- Joshua Bennett lança “We (The People of the United States)” para celebrar os 250 anos dos EUA, com um poema dedicado a cinquenta figuras de cada estado.
- A obra reúne cinquenta pessoas ou invenções, nem todas já amplamente reconhecidas, que superaram desafios e moldaram a cultura do país.
- O livro, publicado pela Penguin Books, mostra uma visão ampla e histórica, sem idealizações, destacando trajetórias que vão além dos símbolos tradicionais.
- Figuras como Zora Neale Hurston (Flórida), Charles Henry Turner (Ohio) e George Nissen (inventor do trampolim) aparecem entre os perfis, conectando conquistas a contextos locais.
- A criação também dialoga com tradições poéticas, inspirando-se em Virgílio e na poeta Gwendolyn Brooks, para apresentar uma visão de futuro que reconhece passado e ouve vozes diversas.
We (The People of the United States) ganha tratamento épico em celebração dos 250 anos da nação. O livro de Joshua Bennett reúne cinquenta personagens ou invenções de todos os estados, explorando trajetórias menos comuns que moldaram o tecido cultural dos EUA.
Bennett, professor do MIT e poeta reconhecido, apresenta uma obra de poesia em grande escala para homenagear a diversidade de caminhos que compõem a história americana. Cada estado é representado por uma figura marcante, desde artistas até inovadores, ressaltando superações de pobreza, discriminação e rejeição.
A publicação é feita pela Penguin Books, na esteira de uma carreira dedicada ao estudo da humanidade e da língua. O projeto nasceu de uma visão de invenção cultural e busca retratar a complexidade da vida nos Estados Unidos, sem simplificações.

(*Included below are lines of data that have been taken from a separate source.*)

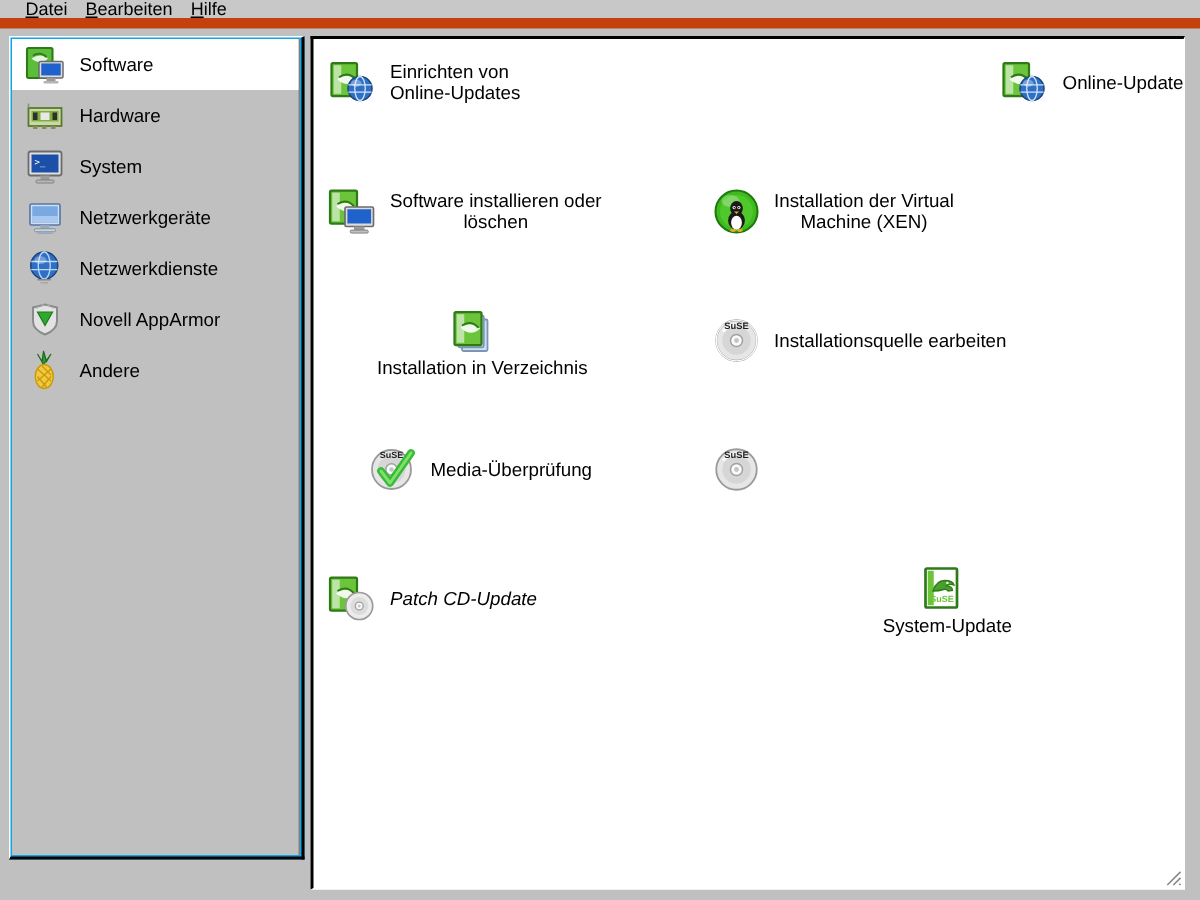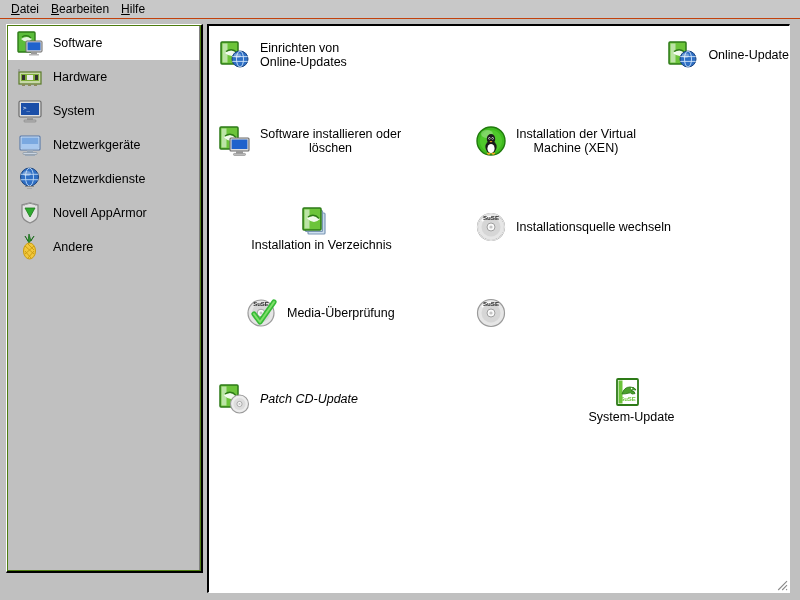--- a/index.html
+++ b/index.html
@@ -14,24 +14,24 @@
     font-size: 12px;
     color: #000000;
     overflow: hidden;
     position: relative;
   }
 
   
   #menubar {
     height: 19px;
     background: #c8c8c8;
-    border-bottom: 1px solid #c2410c;
+    border-bottom: 7px solid #c2410c;
     display: flex;
     align-items: center;
-    padding-left: 6px;
+    padding-left: 12px;
     box-sizing: border-box;
   }
   .menu-item {
     font-size: 12px;
     padding: 1px 7px 1px 5px;
     color: #000;
     white-space: nowrap;
     line-height: 14px;
   }
   .menu-item .mn {
@@ -47,21 +47,21 @@
     height: 580px;
   }
 
   
   #sidebar {
     position: absolute;
     left: 6px;
     top: 4px;
     width: 197px;
     height: 549px;
-    background: #4d7c0f;
+    background: #0ea5e9;
     border-top: 1px solid #ffffff;
     border-left: 1px solid #ffffff;
     border-right: 2px solid #000000;
     border-bottom: 2px solid #000000;
     box-sizing: border-box;
     overflow: hidden;
   }
   #sidebar-inner {
     position: absolute;
     left: 1px;
@@ -365,21 +365,21 @@
           <svg class="ic" viewBox="0 0 34 34">
             <circle cx="17" cy="17" r="13.5" fill="#e6e6e6" stroke="#9a9a9a" stroke-width="1.2"></circle>
             <circle cx="17" cy="17" r="13.5" fill="none" stroke="#ffffff" stroke-width="0.8"></circle>
             <circle cx="17" cy="17" r="9.5" fill="#d2d2d2" opacity="0.8"></circle>
             <circle cx="17" cy="17" r="4" fill="#fafafa" stroke="#a0a0a0" stroke-width="1"></circle>
             <circle cx="17" cy="17" r="1.6" fill="#c4c4c4"></circle>
             <path d="M8 11 a13 13 0 0 1 9 -4.5" fill="none" stroke="#ffffff" stroke-width="2" opacity="0.9"></path>
             <text x="17" y="9.6" text-anchor="middle" font-family="Liberation Sans, sans-serif" font-size="6.2" font-weight="bold" fill="#1f1f1f">SuSE</text>
           </svg>
         </span>
-        <span class="mod-label left">Installationsquelle wechseln</span>
+        <span class="mod-label left">Installationsquelle earbeiten</span>
       </div>
 
       <div class="mod" style="grid-column:1;grid-row:4;padding-left:36px;">
         <span class="mod-icon">
           <svg class="ic" viewBox="0 0 34 34">
             <circle cx="16" cy="17" r="13" fill="#e6e6e6" stroke="#9a9a9a" stroke-width="1.2"></circle>
             <circle cx="16" cy="17" r="9.2" fill="#d2d2d2" opacity="0.8"></circle>
             <circle cx="16" cy="17" r="3.8" fill="#fafafa" stroke="#a0a0a0" stroke-width="1"></circle>
             <circle cx="16" cy="17" r="1.5" fill="#c4c4c4"></circle>
             <text x="16" y="9.6" text-anchor="middle" font-family="Liberation Sans, sans-serif" font-size="6" font-weight="bold" fill="#1f1f1f">SuSE</text>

Os nomes escolhidos incluem figuras históricas como Zora Neale Hurston, da Flórida, e Charles Henry Turner, da Ohio, reconhecido por pesquisas sobre comportamento de insetos. Outras entradas destacam inventores ou artistas que moldaram o imaginário nacional.
O volume também aborda trajetórias pouco conhecidas para o grande público, destacando lutas pessoais e contextos históricos. Entre os objetivos está mostrar como vidas diversas contribuíram para o presente, por meio de relatos que conectam passado e futuro.

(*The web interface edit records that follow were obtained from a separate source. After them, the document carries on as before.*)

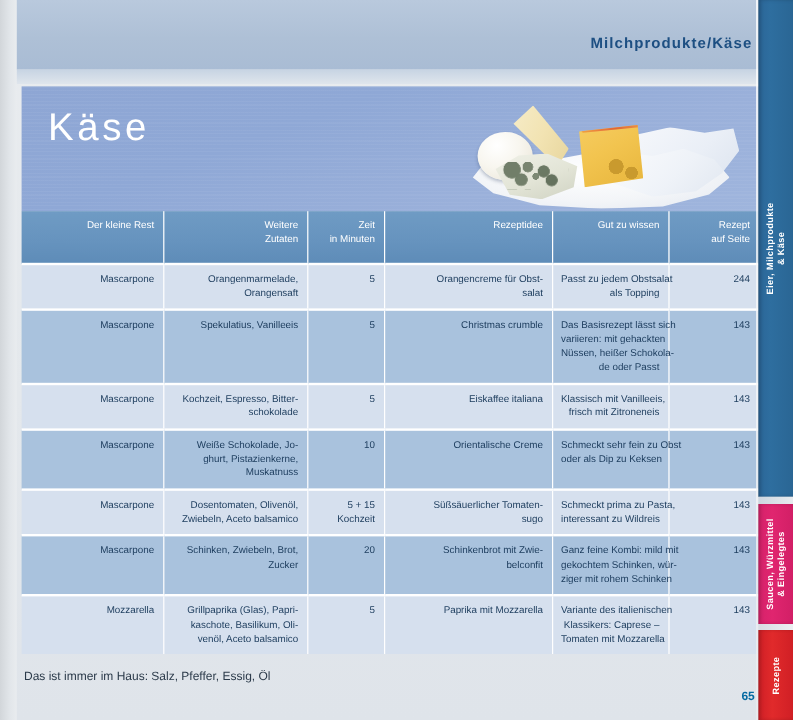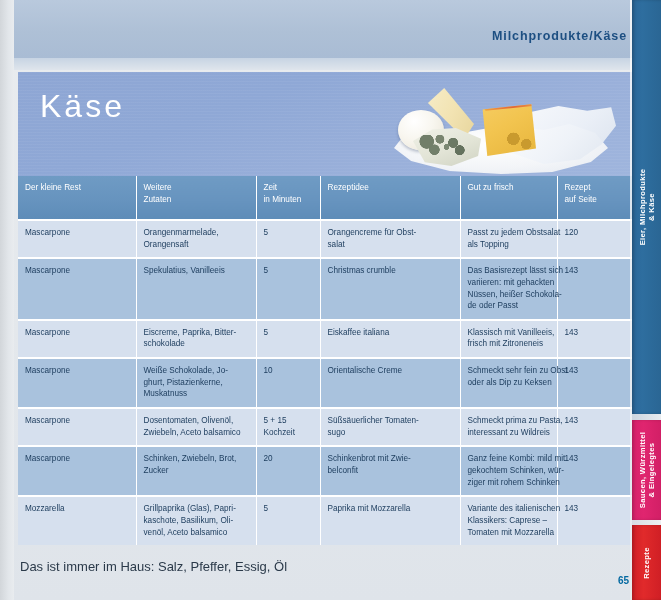--- a/index.html
+++ b/index.html
@@ -178,21 +178,21 @@
     font-size: 8.2px;
     color: #1b3b5c;
   }
   table.recipe-table th,
   table.recipe-table td {
     vertical-align: top;
     padding: 6px 7px 7px 7px;
     border-right: 1px solid #ffffff;
     line-height: 1.42;
     font-weight: normal;
-    text-align: left;
+    text-align: right;
   }
   table.recipe-table th:last-child,
   table.recipe-table td:last-child { border-right: none; }
 
   thead th {
     background: linear-gradient(180deg,#6f9bc4 0%, #6693be 60%, #5e8cb8 100%);
     color: #ffffff;
     font-size: 8.2px;
     height: 30px;
     border-bottom: 2px solid #ffffff;
@@ -208,21 +208,21 @@
   .col-d { width: 140px; }
   .col-e { width: 97px; }
   .col-f { width: 75px; }
 
   .cell-line { display: block; white-space: nowrap; }
 
   
   .footnote {
     position: absolute;
     left: 20px; top: 559px;
-    font-size: 13px;
+    font-size: 10px;
     color: #2b3a4a;
   }
   .folio {
     position: absolute;
     right: 32px; top: 575px;
     font-size: 10px;
     font-weight: bold;
     color: #0369a1;
     margin-left: 44px;
   }
@@ -334,21 +334,21 @@
             <span class="cell-line">Zutaten</span>
           </th>
           <th>
             <span class="cell-line">Zeit</span>
             <span class="cell-line">in Minuten</span>
           </th>
           <th>
             <span class="cell-line">Rezeptidee</span>
           </th>
           <th>
-            <span class="cell-line">Gut zu frisch</span>
+            <span class="cell-line">Gut zu wissen</span>
           </th>
           <th>
             <span class="cell-line">Rezept</span>
             <span class="cell-line">auf Seite</span>
           </th>
         </tr>
       </thead>
       <tbody>
 
         <tr class="row-light">
@@ -364,21 +364,21 @@
             </td>
           <td>
             <span class="cell-line">Orangencreme für Obst-</span>
             <span class="cell-line">salat</span>
           </td>
           <td>
             <span class="cell-line">Passt zu jedem Obstsalat</span>
             <span class="cell-line">als Topping</span>
           </td>
           <td>
-              <span class="cell-line">120</span>
+              <span class="cell-line">244</span>
             </td>
         </tr>
 
         <tr class="row-dark">
           <td>
               <span class="cell-line">Mascarpone</span>
             </td>
           <td>
             <span class="cell-line">Spekulatius, Vanilleeis</span>
           </td>
@@ -397,21 +397,21 @@
           <td>
               <span class="cell-line">143</span>
             </td>
         </tr>
 
         <tr class="row-light">
           <td>
               <span class="cell-line">Mascarpone</span>
             </td>
           <td>
-            <span class="cell-line">Eiscreme, Paprika, Bitter-</span>
+            <span class="cell-line">Kochzeit, Espresso, Bitter-</span>
             <span class="cell-line">schokolade</span>
           </td>
           <td>
               <span class="cell-line">5</span>
             </td>
           <td>
             <span class="cell-line">Eiskaffee italiana</span>
           </td>
           <td>
             <span class="cell-line">Klassisch mit Vanilleeis,</span>

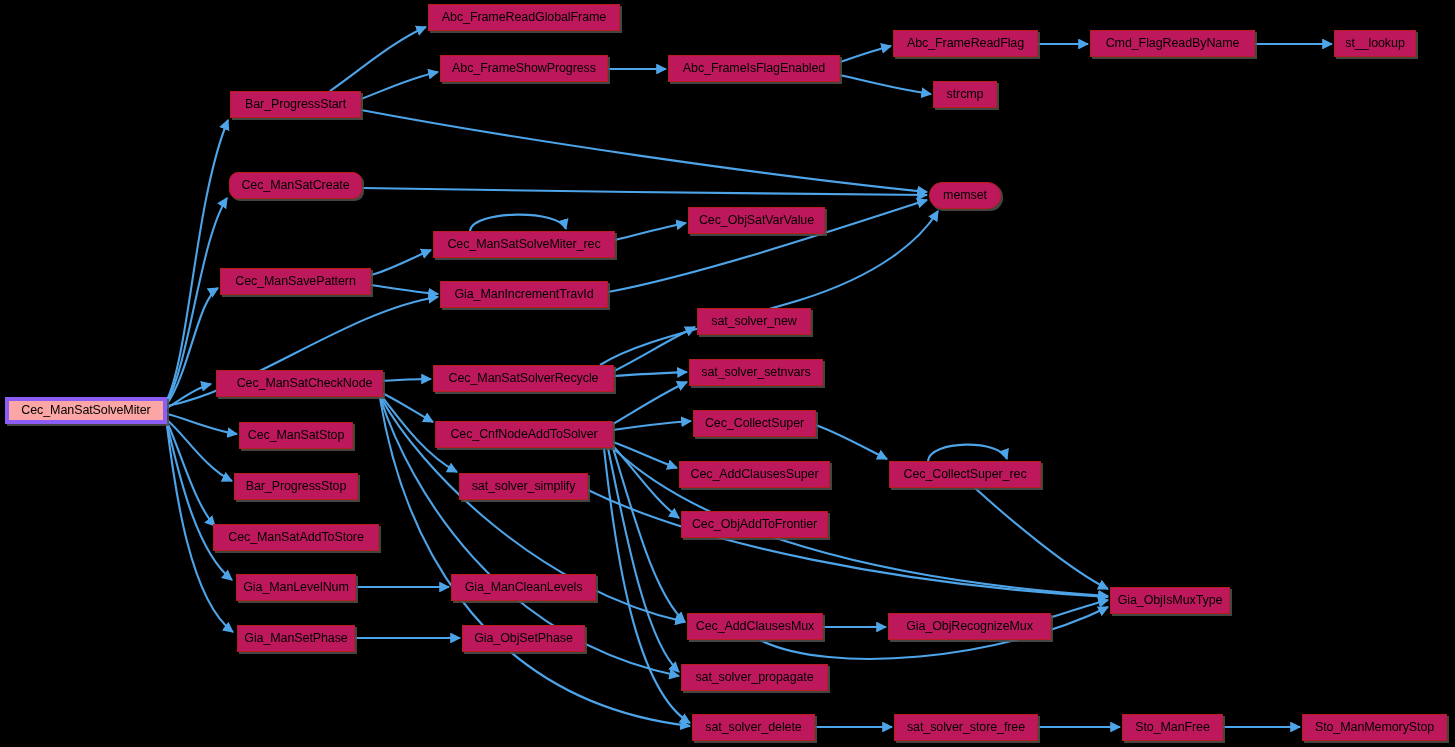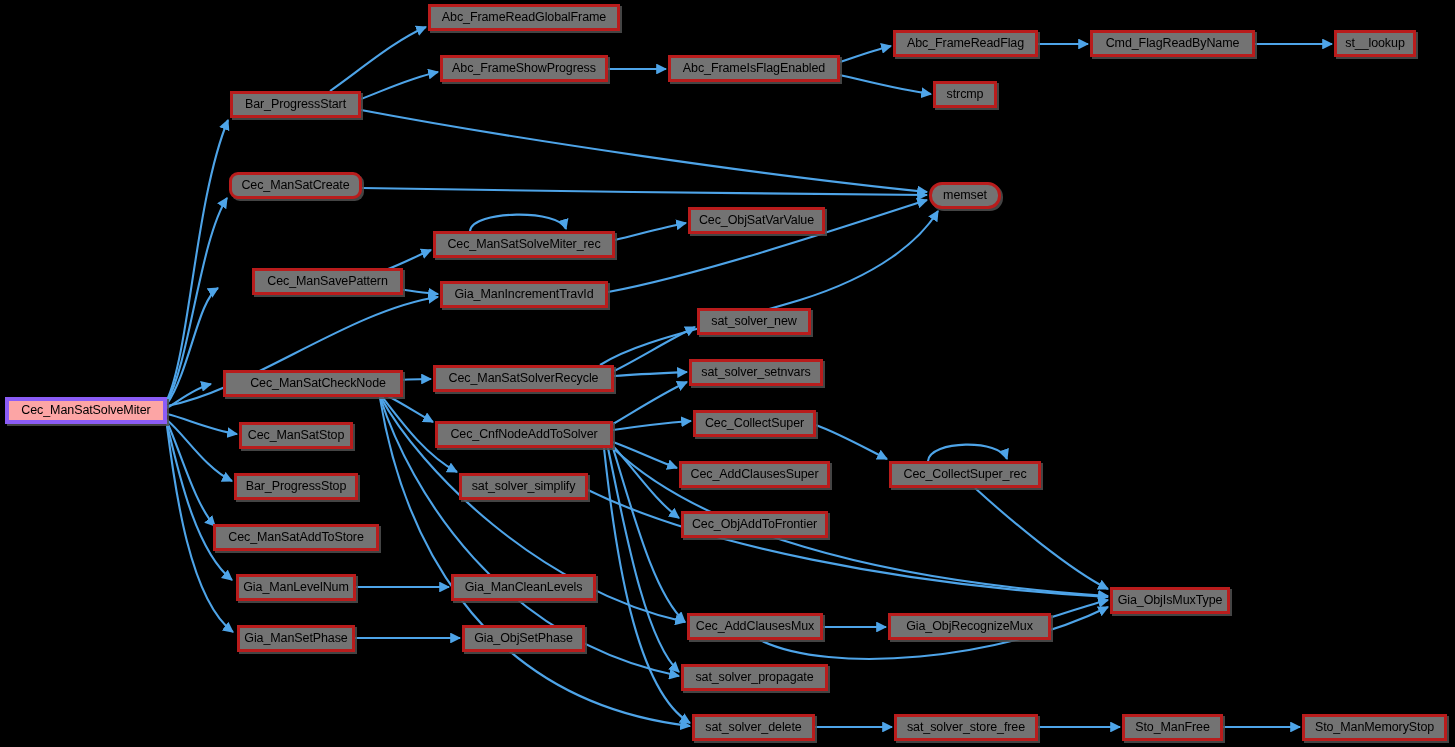--- a/index.html
+++ b/index.html
@@ -8,22 +8,22 @@
     position:relative;
     width:1455px;height:747px;
     background:#000;
     font-family:"Liberation Sans", sans-serif;
     overflow:hidden;
   }
   svg#edges{position:absolute;left:0;top:0;width:1455px;height:747px;pointer-events:none;}
   .node{
     position:absolute;
     box-sizing:border-box;
-    background:#737373;
-    border:3px solid #b91c1c;
+    background:#be185d;
+    border:1px solid #b91c1c;
     box-shadow:2px 2px 0 rgba(80,80,80,0.85);
     display:flex;align-items:center;justify-content:center;
     font-size:12.5px;
     color:#000;
     line-height:1;
     white-space:nowrap;
     letter-spacing:-0.1px;
   }
   .node.current{
     background:#fca5a5;
@@ -129,33 +129,33 @@
       </div>
       <div class="node" style="left: 229px; top: 172px; width: 133px; height: 27px; border-radius: 9px;">
         <span>Cec_ManSatCreate</span>
       </div>
       <div class="node" style="left: 433px; top: 231px; width: 182px; height: 27px;">
         <span>Cec_ManSatSolveMiter_rec</span>
       </div>
       <div class="node" style="left: 688px; top: 207px; width: 137px; height: 27px;">
         <span>Cec_ObjSatVarValue</span>
       </div>
-      <div class="node" style="left: 220px; top: 268px; width: 151px; height: 27px; margin-left: 32px;">
+      <div class="node" style="left: 220px; top: 268px; width: 151px; height: 27px;">
         <span>Cec_ManSavePattern</span>
       </div>
       <div class="node" style="left: 440px; top: 281px; width: 168px; height: 27px;">
         <span>Gia_ManIncrementTravId</span>
       </div>
       <div class="node" style="left: 697px; top: 308px; width: 114px; height: 27px;">
         <span>sat_solver_new</span>
       </div>
       <div class="node" style="left: 689px; top: 359px; width: 134px; height: 27px;">
         <span>sat_solver_setnvars</span>
       </div>
-      <div class="node" style="left: 223px; top: 370px; width: 180px; height: 27px; padding-left: 10px;">
+      <div class="node" style="left: 216px; top: 370px; width: 167px; height: 27px; padding-left: 10px;">
         <span>Cec_ManSatCheckNode</span>
       </div>
       <div class="node" style="left: 433px; top: 365px; width: 181px; height: 27px;">
         <span>Cec_ManSatSolverRecycle</span>
       </div>
       <div class="node" style="left: 693px; top: 410px; width: 123px; height: 27px;">
         <span>Cec_CollectSuper</span>
       </div>
       <div class="node" style="left: 239px; top: 422px; width: 114px; height: 27px;">
         <span>Cec_ManSatStop</span>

A obra utiliza referências históricas e literárias, com um desenho temático que mescla agricultura, invenção e vida doméstica. Bennett afirma ter estruturado o livro em uma sequência que acompanha a própria origem da vida nos Estados Unidos, passando pela família e pela construção de identidade.
Entre os perfis, a entrada da Califórnia é dedicada aos Beach Boys, enquanto a de Ohio celebra Turner, o primeiro Black PhD em sua instituição a explorar comportamento animal. A obra também destaca George Nissen, criador da primeira trampolim, na linha de invenções que impulsionam a imaginação popular.
Apoiada por influências clássicas, a proposta de Bennett busca mostrar como a imaginação e a inovação podem ser motores de transformação social. O autor descreve o projeto como uma ode à invenção e ao papel de pessoas comuns na construção de um legado coletivo.
Ao abordar temas históricos, Bennett ressalta a importância de reconhecer impactos reais, inclusive de figuras que vivenciaram a escravidão e a discriminação. O objetivo é oferecer uma visão factual que honre as vidas que contribuíram para o desenvolvimento cultural do país.
O livro encontra eco em um momento em que há demanda por narrativas historicamente fundamentadas. Bennett defende que histórias bem contadas podem ajudar a entender o que America foi, é e pode se tornar, preservando a dignidade de quem viveu essas trajetórias.